Pandas on Ray – Early Lessons from Parallelizing Pandas

miggyrozay · on July 8, 2018

How does this compare to dask.distributed? Dask dataframes are also a wrapper on pandas API.

edit- They explain differences in a section of this blog post: https://rise.cs.berkeley.edu/blog/pandas-on-ray/

innagadadavida · on July 7, 2018

Does anyone here know if Ray is some sort of Yarn competitor? If not what problem space is it in?

dataflow · on July 8, 2018

I don't know what Yarn is, but Ray is a distributed heterogeneous computing framework. It's meant to make it easy to take fairly arbitrary computational programs (with machine learning being an important test/use case) and run/debug them in parallel across lots of machines with high performance in a natural fashion and without drastic changes. [1] The advantage compared to (say) Hadoop is that it allows for heterogeneous programming models and isn't limited to or designed for (say) MapReduce; you can invoke functions in parallel in a dynamic fashion pretty easily.

[1] You can get an idea of that here: https://ray.readthedocs.io/en/latest/

maccam912 · on July 8, 2018

It feels to me like more of a spark competitor, aiming for the people who want more flexibility than Spark and not needing as much cluster setup (a redis cluster is the hardest part). It might even be able to use Yarn to do some of the resource management.

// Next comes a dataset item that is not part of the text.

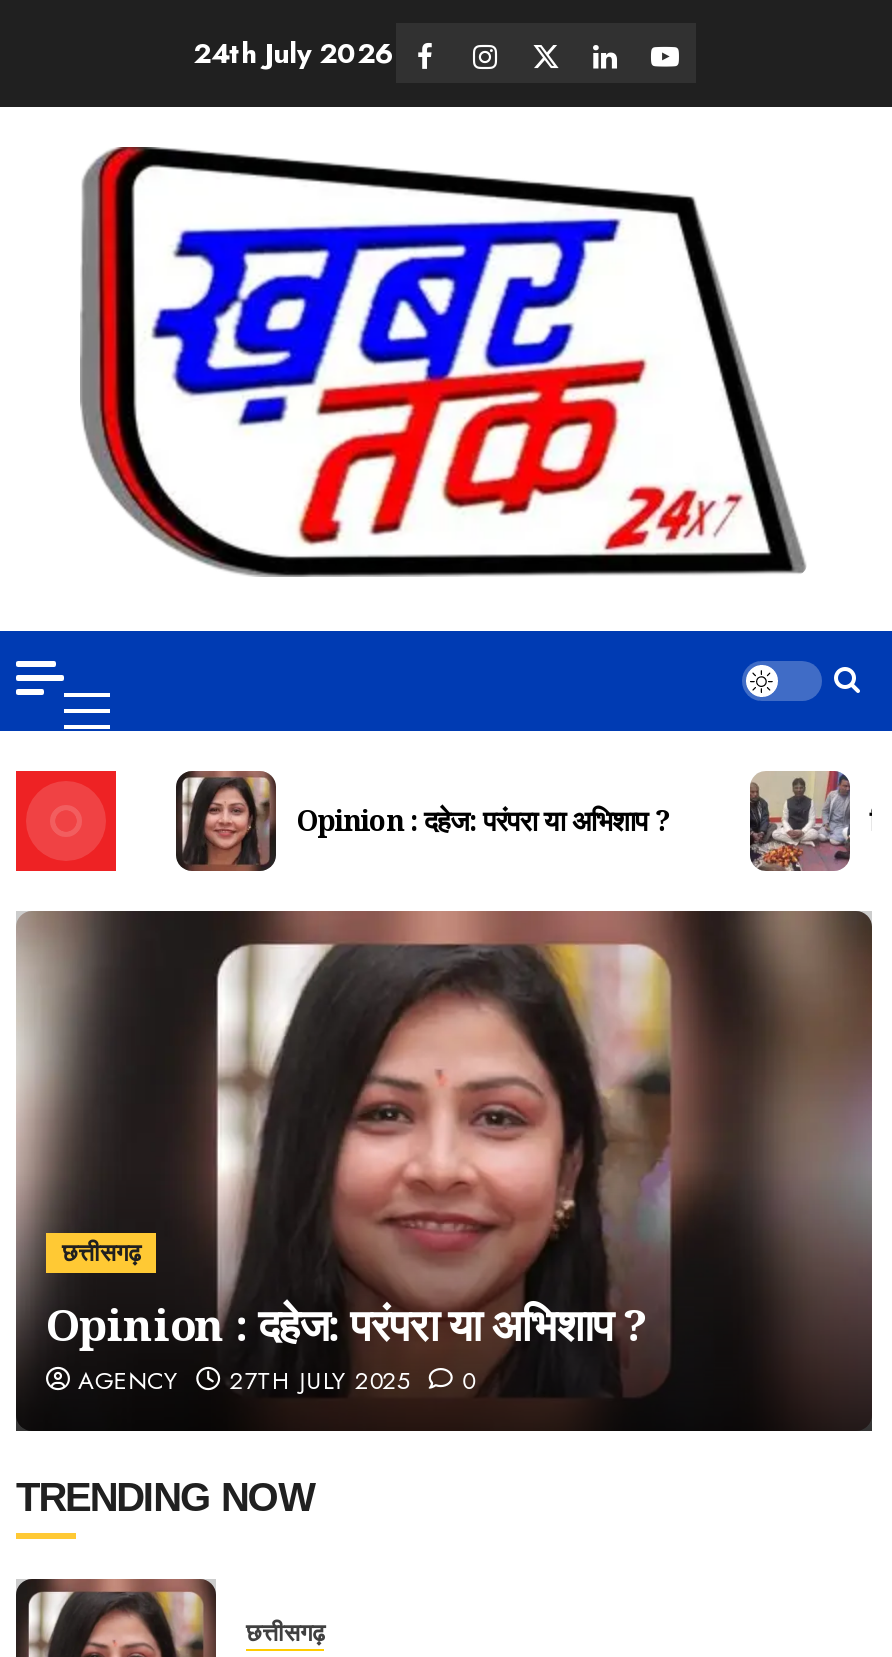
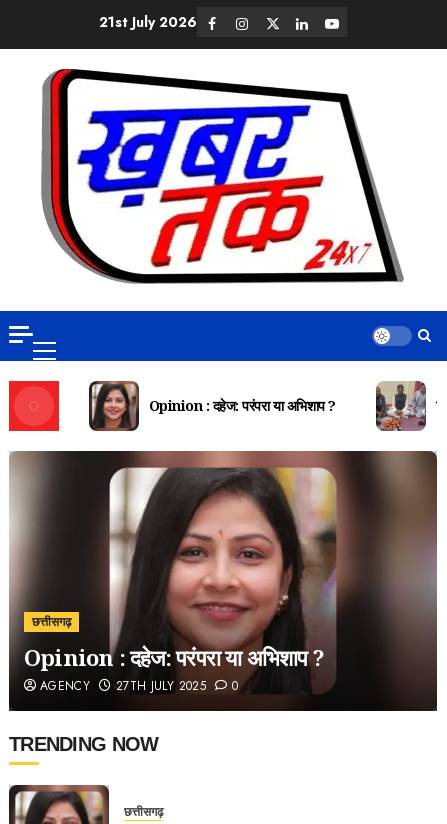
[193,32,395,72] 24th July 2026 -> [99,12,197,32] 21st July 2026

jamesblonde · on July 8, 2018

Ray is, like YARN, a resource manager - but it's lightweight and fast. Kind of like Erlang is for a lightweight process model, Ray can start tens of thousands of containers with much lower latency than YARN or Mesos or Kubernetes. It has found a niche in distributed Reinforcement Learning (deep RL), and is establishing a beach-head there. Now it faces the chasm....

kgos · on July 7, 2018

Code Repo: https://github.com/modin-project/modin

smittywerben · on July 7, 2018

For those of you confused like me, "Pandas on Ray has moved into the Modin project"

http://ray.readthedocs.io/en/latest/pandas_on_ray.html

axiom92 · on July 8, 2018

This could be really helpful for implementations that were written with relatively smaller datasets in mind but now need to be scaled up. However, for someone starting from scratch, it is not clear what advantages do they plan to offer against Spark used with the Dataframe API.

rmbeard · on July 8, 2018

Unclear what this is good for.

AdamM12 · on July 8, 2018

It is a WIP distributed Pandas implementation. Allows you to spread massive dataframes, their data and computations, over multiple machines vs. Pandas which is only local to your machine. It's not quite there yet [1]

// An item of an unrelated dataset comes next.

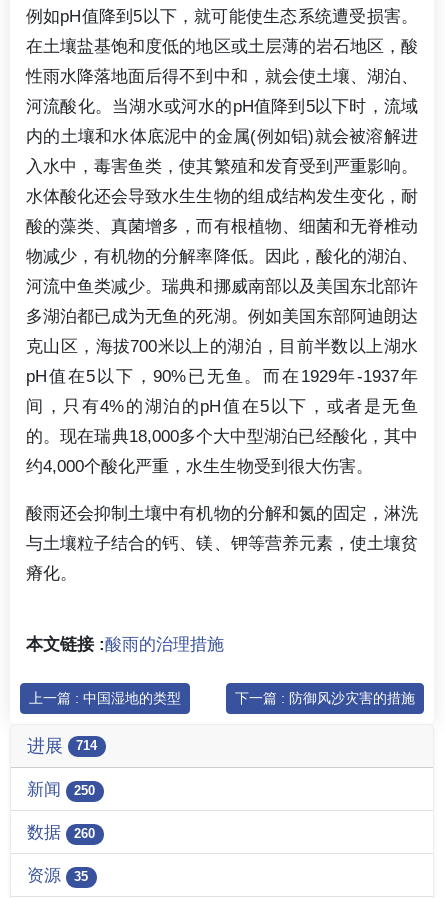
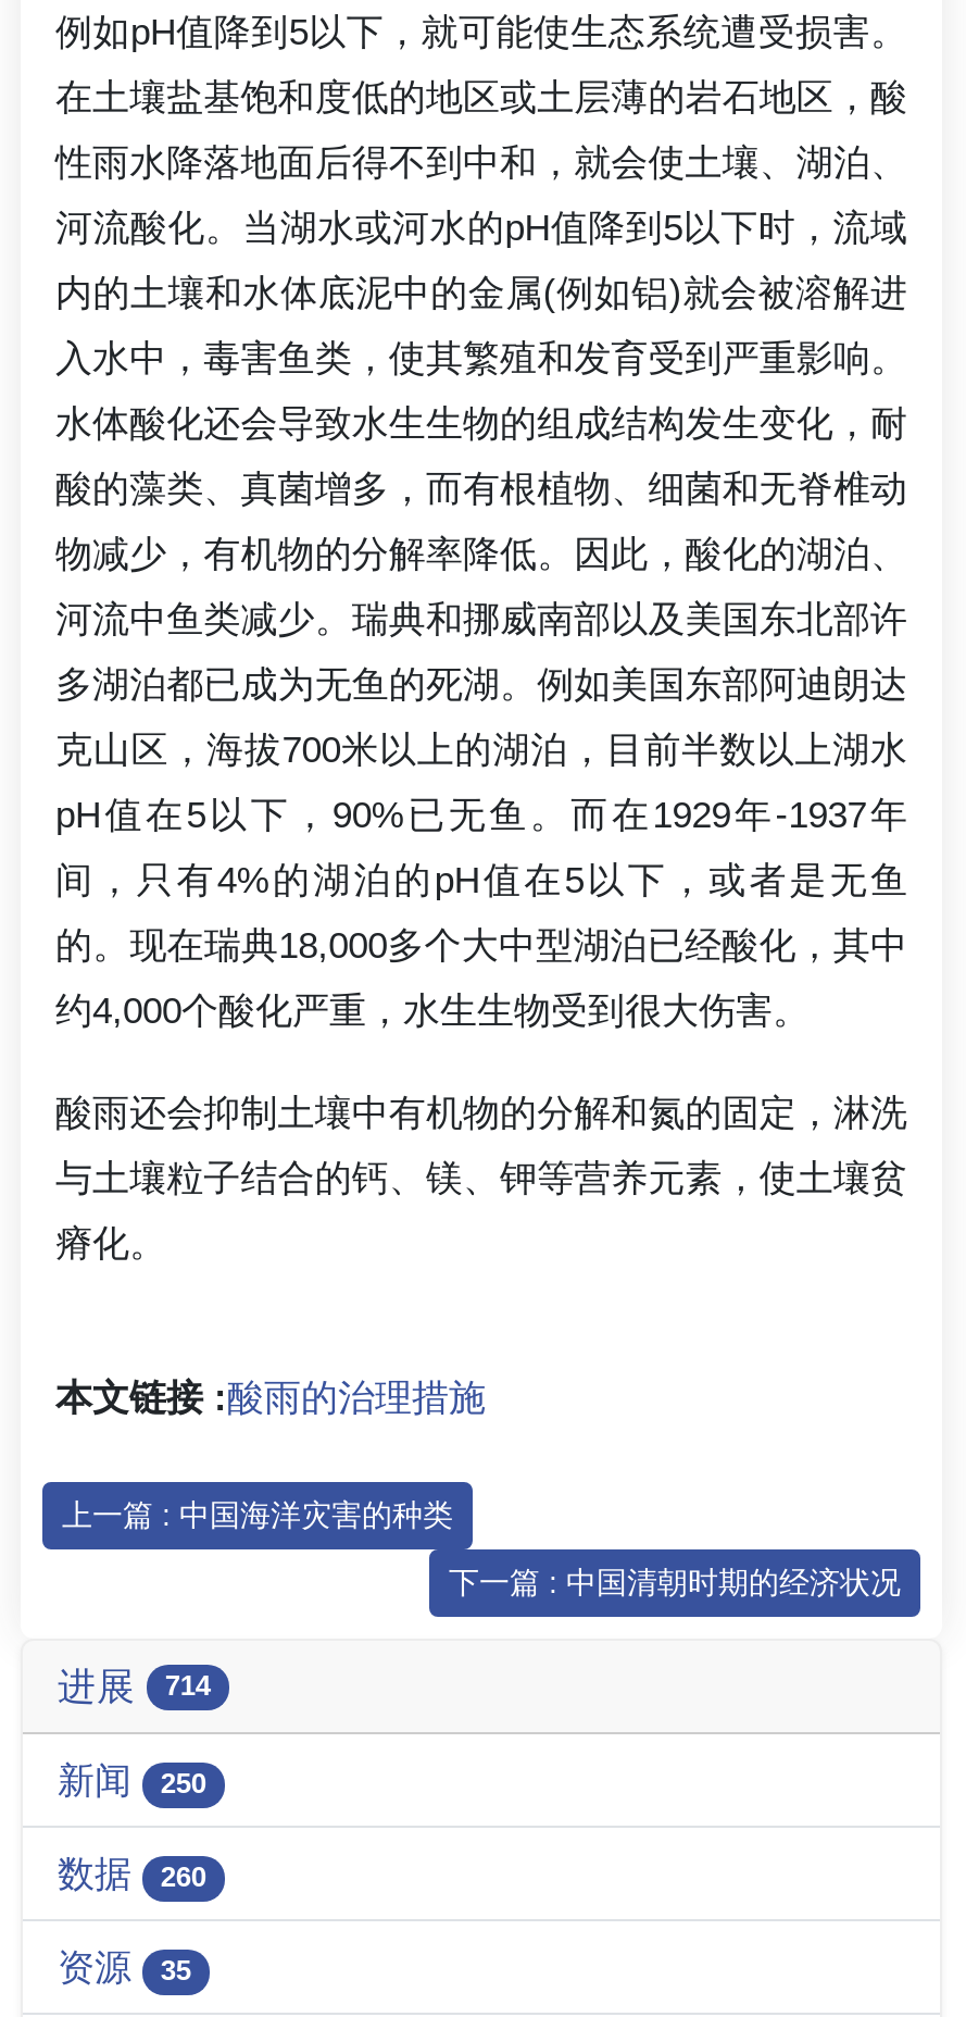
[29,690,415,706] 上一篇 : 中国湿地的类型 | 下一篇 : 防御风沙灾害的措施 -> [62,1497,901,1600] 上一篇 : 中国海洋灾害的种类 | 下一篇 : 中国清朝时期的经济状况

[1] http://modin.readthedocs.io/en/latest/pandas_on_ray.html#usi...

nerdponx · on July 8, 2018

Pandas replacing PySpark? Sign me up.

makmanalp · on July 8, 2018

Dask is already this! They have a dataframe replacement, a numpy array replacement, and some lower level primitives like dask.delayed too. Plus, the nice thing is that it's already being used with large amounts of data, and the warts (which were plentiful two years ago) are rapidly reducing.

http://matthewrocklin.com/blog/work/2018/06/26/dask-scaling-...

nerdponx · on July 8, 2018

Nice, I've heard of it before but never used. How is deployment compared to Spark?

makmanalp · on July 9, 2018

The deployment is /way/ more simple, especially if you already have a python environment (even more so with conda), which is one of the main attractions for me. The other is that the API is way richer - spark dataframes tie your hands down in so many ways and require you to write tons of custom code for routine stuff, while pandas (and dask) has builtins for almost everything imaginable these days.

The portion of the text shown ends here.